Although in the decoupled state the flow behavior is unpredictable, the temperature and other scalar variables as contaminants are also affected by this complexity. Reference [12] has shown that for light winds the turbulence intensity is not enough to dissipate or transport the internal energy in excess in the lower atmosphere to upper levels, and because of this the temperature tends to rise in very stable conditions when the radiative forcing increases. Here, we show that, beyond the increase caused even by the CO2 concentration in the atmosphere or for the cloud cover, the temperature variation can be unpredictable in the disconnected state due to the occurrence of the intermittent bursts.

Another important point is that the temperature difference in the disconnected state rises as the wind increases. This happens in virtue of the intensification of the turbulent bursts which are responsible for bringing the warm air from the upper levels of the atmosphere down, as well as carrying the cold air, which lies near the surface, until the higher SBL levels. In this way, it is impossible to predict a tendency for the mean temperature, when just the CO2 is changed.

In the transition region between the two regimes of connection the temperature difference between the scenarios becomes more intense. This occurs due the connection being highly dependent on the energy supplement that is available for the system. So, the greater the amount of internal energy is, the greater the radiative forcing is and the smaller the value of necessary to the connection will be, which leads to a bigger temperature difference in relation to the actual scenario.

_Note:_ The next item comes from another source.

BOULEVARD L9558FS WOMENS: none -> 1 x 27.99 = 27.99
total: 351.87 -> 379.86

This result indicates that, for example, if a hypothetical region is characterized by moderate winds in the nocturnal period, its DTR could be drastically reduced if the radiative forcing is large enough to change the coupling state in this region, while, in regions characterized by moderate to strong winds, the temperature variations will be reduced due to the strong turbulence activity [12].

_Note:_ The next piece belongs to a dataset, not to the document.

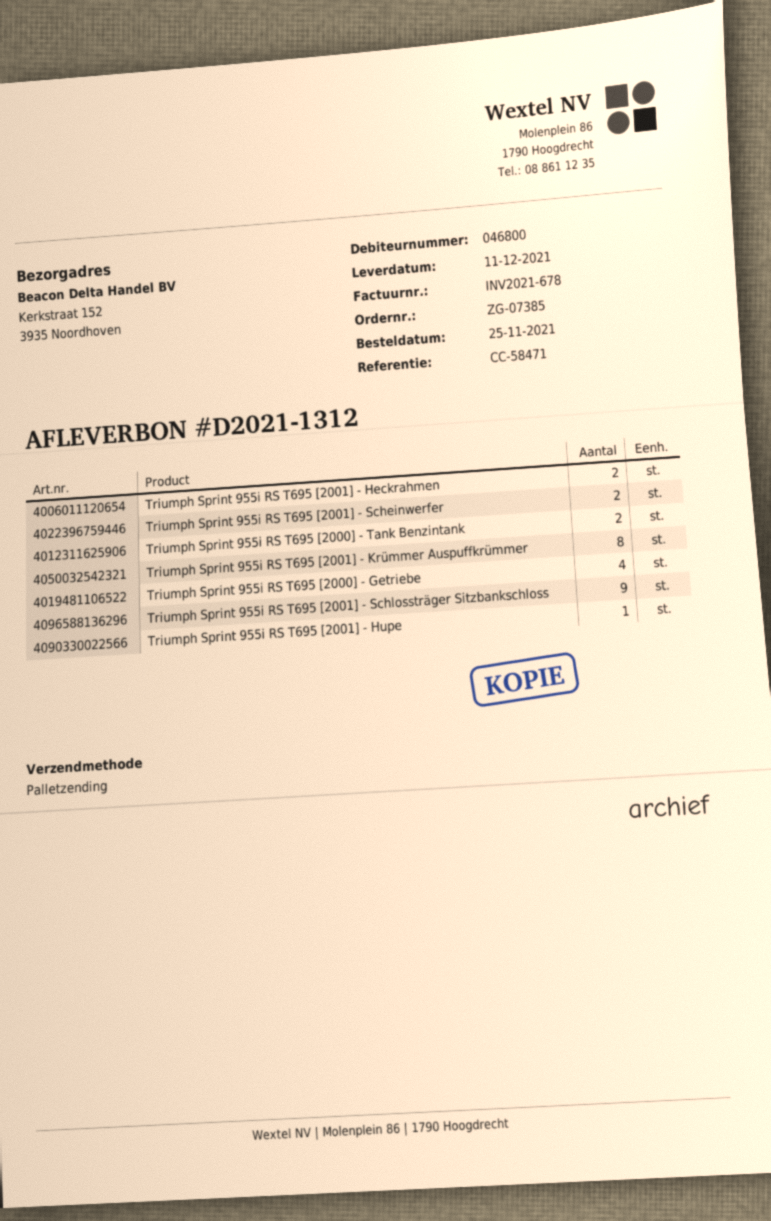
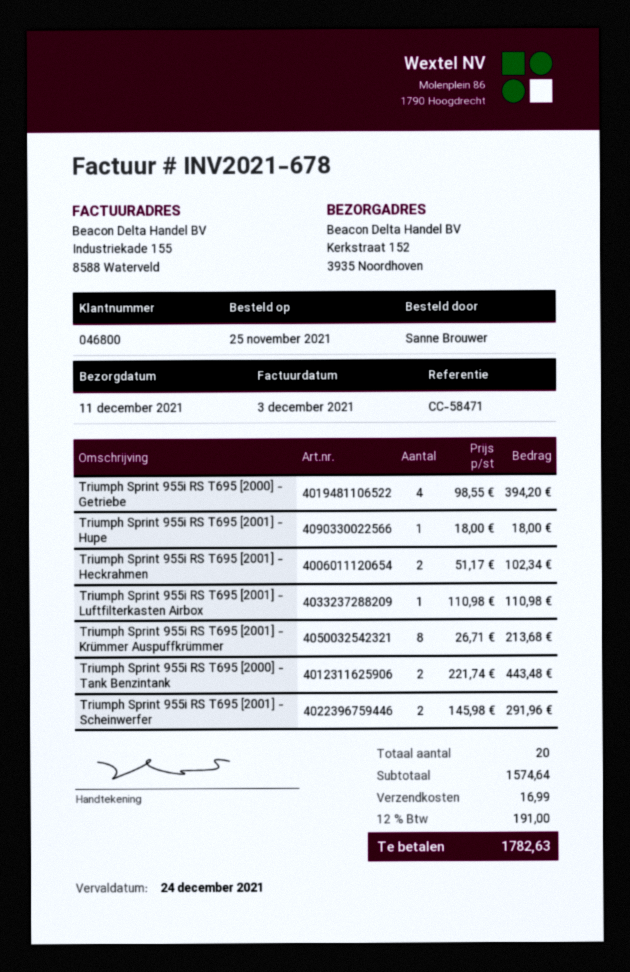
Triumph Sprint 955i RS T695 [2001] - Schlossträger Sitzbankschloss: 9 -> none
Triumph Sprint 955i RS T695 [2001] - Luftfilterkasten Airbox: none -> 1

The results also show that as the cloud cover increases, the system tends to keep being connected, as the incoming longwave radiation is major, and it is enough to maintain the model connected even with moderate winds.

Finally, it is important to stress that the analysis shown here is based on a theoretical simplified model and in spite of being in agreement with previous efforts and to present the role of the intermittency in the temperature variations, it is necessary to validate the analysis done here using real data. Besides, a possible further improvement in the model for future studies is to include radiative flux divergence in the energy equation.

Conflicts of Interest

The authors declare that they have no conflicts of interest.

Acknowledgments

This work was supported by Brazilian Research Agencies CNPq (Conselho Nacional de Desenvolvimento Científico e Tecnológico), CAPES (Comissão de Pessoal de Aperfeiçoamento de Pessoal de Ensino Superior), and FAPERGS (Fundação de Amparo à Pesquisa do Estado do Rio Grande do Sul). The simulations were performed in a computer system funded by the program FAPERGS-Pesquisador Gaúcho 2014 (Process 2312-2551/14-0).